Now a USA TODAY and Publishers Weekly bestseller!

“Patti Callahan seems to have found the story she was born to tell in this tale of unlikely friendship turned true love between Joy Davidman and C. S. Lewis, that tests the bounds of faith and radically alters both of their lives. Their connection comes to life in Callahan’s expert hands, revealing a connection so persuasive and affecting, we wonder if there’s another like it in history. Luminous and penetrating.” —Paula McLain, New York Times bestselling author of The Paris Wife

In a most improbable friendship, she found love. In a world where women were silenced, she found her voice. 

From New York Times bestselling author Patti Callahan comes an exquisite novel of Joy Davidman, the woman C. S. Lewis called “my whole world.” When poet and writer Joy Davidman began writing letters to C. S. Lewis—known as Jack—she was looking for spiritual answers, not love. Love, after all, wasn’t holding together her crumbling marriage. Everything about New Yorker Joy seemed ill-matched for an Oxford don and the beloved writer of Narnia, yet their minds bonded over their letters. Embarking on the adventure of her life, Joy traveled from America to England and back again, facing heartbreak and poverty, discovering friendship and faith, and against all odds, finding a love that even the threat of death couldn’t destroy. 

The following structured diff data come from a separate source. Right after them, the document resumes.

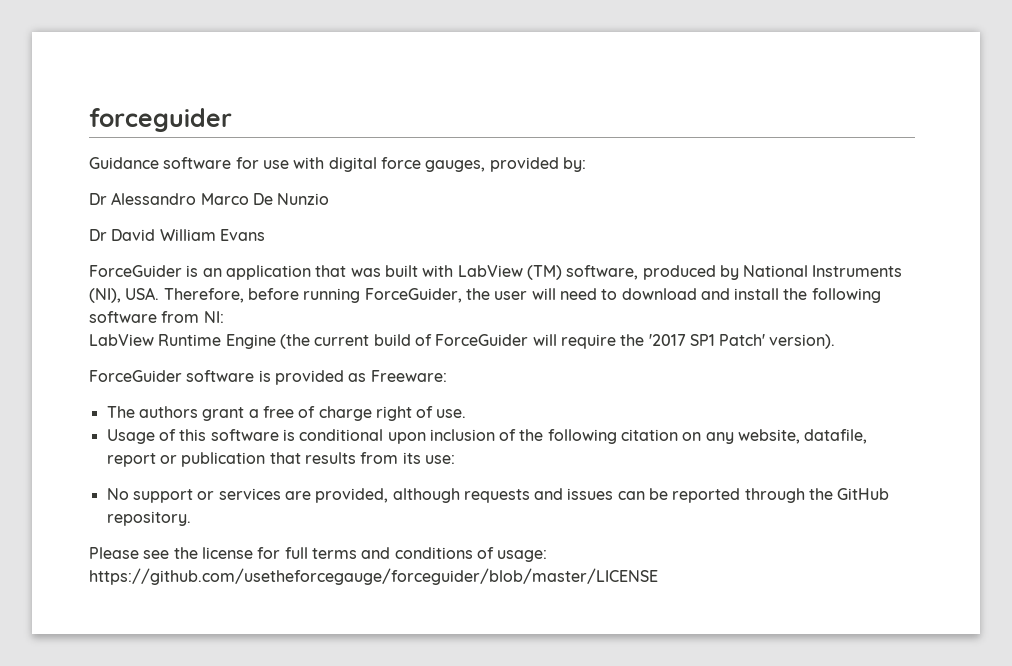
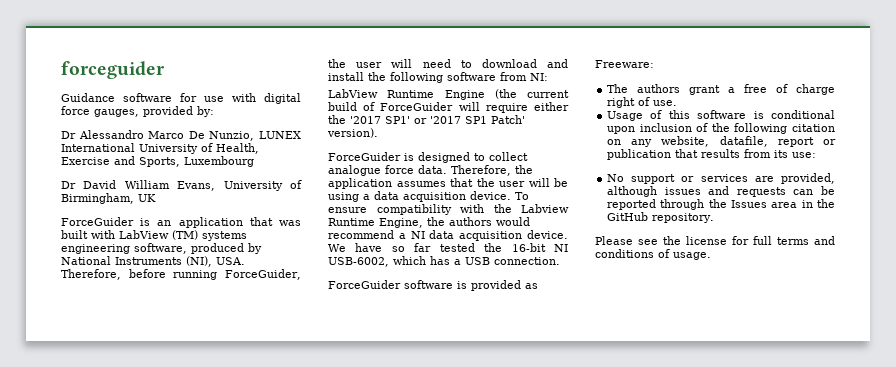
[277,193,330,205] [89,229,265,241] Nunzio // Dr David William Evans -> [209,131,301,141] [61,143,259,154] [61,156,254,167] [61,180,302,191] [61,193,156,204] Nunzio, LUNEX International University of Health, Exercise and Sports, Luxembourg // Dr David William Evans, University of Birmingham, UK
(562, 272) none -> [202,231,247,241] [61,244,130,254] systems engineering
(616, 341) none -> [534,102,569,111] either
(686, 340) none -> [385,116,461,124] SP1' or '2017
(836, 341) none -> [328,152,528,163] [328,165,533,176] [328,178,568,189] [328,191,529,202] [328,204,569,215] [328,217,530,228] [328,230,568,241] [328,243,568,252] [328,256,560,267] // ForceGuider is designed to collect analogue force data. Therefore, the application assumes that the user will be using a data acquisition device. To ensure compatibility with the Labview Runtime Engine, the authors would recommend a NI data acquisition device. We have so far tested the 16-bit NI USB-6002, which has a USB connection.
[463,488,614,503] requests and issues -> [664,186,786,197] issues and requests
(834, 494) none -> [731,199,835,208] Issues area in the
[497,550,548,562] [89,568,658,585] usage: https://github.com/usetheforcegauge/forceguider/blob/master/LICENSE -> [673,252,711,260] usage.

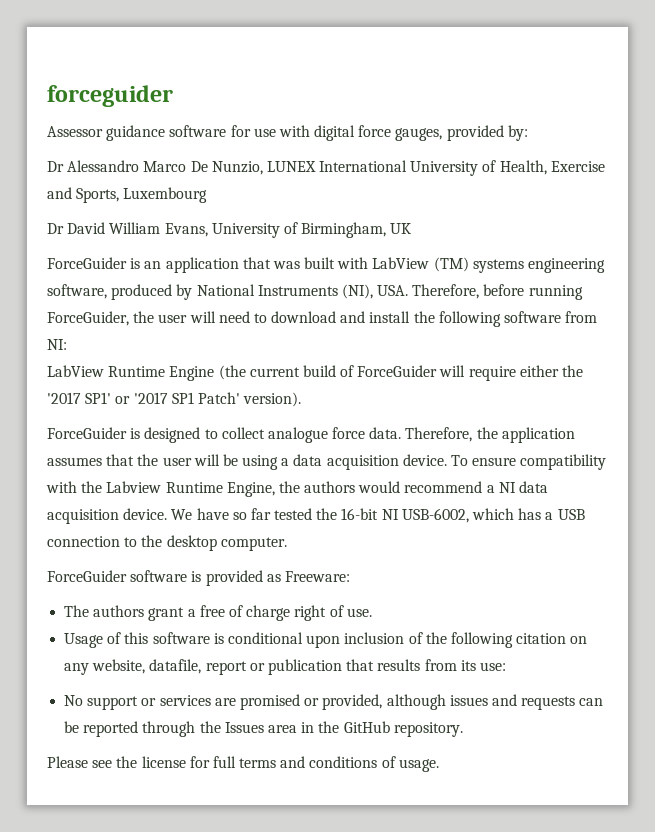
[61,93,115,102] Guidance -> [47,125,166,141] Assessor guidance
[494,257,560,265] connection. -> [47,535,287,551] connection to the desktop computer.
(774, 179) none -> [239,694,320,710] promised or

In this masterful exploration of one of the greatest love stories of modern times, we meet a brilliant writer, a fiercely independent mother, and a passionate woman who changed the life of this respected author and inspired books that still enchant us and change us. Joy lived at a time when women weren’t meant to have a voice—and yet her love for Jack gave them both voices they didn’t know they had. 

At once a fascinating historical novel and a glimpse into a writer’s life, Becoming Mrs. Lewis is above all a love story—a love of literature and ideas and a love between a husband and wife that, in the end, was not impossible at all.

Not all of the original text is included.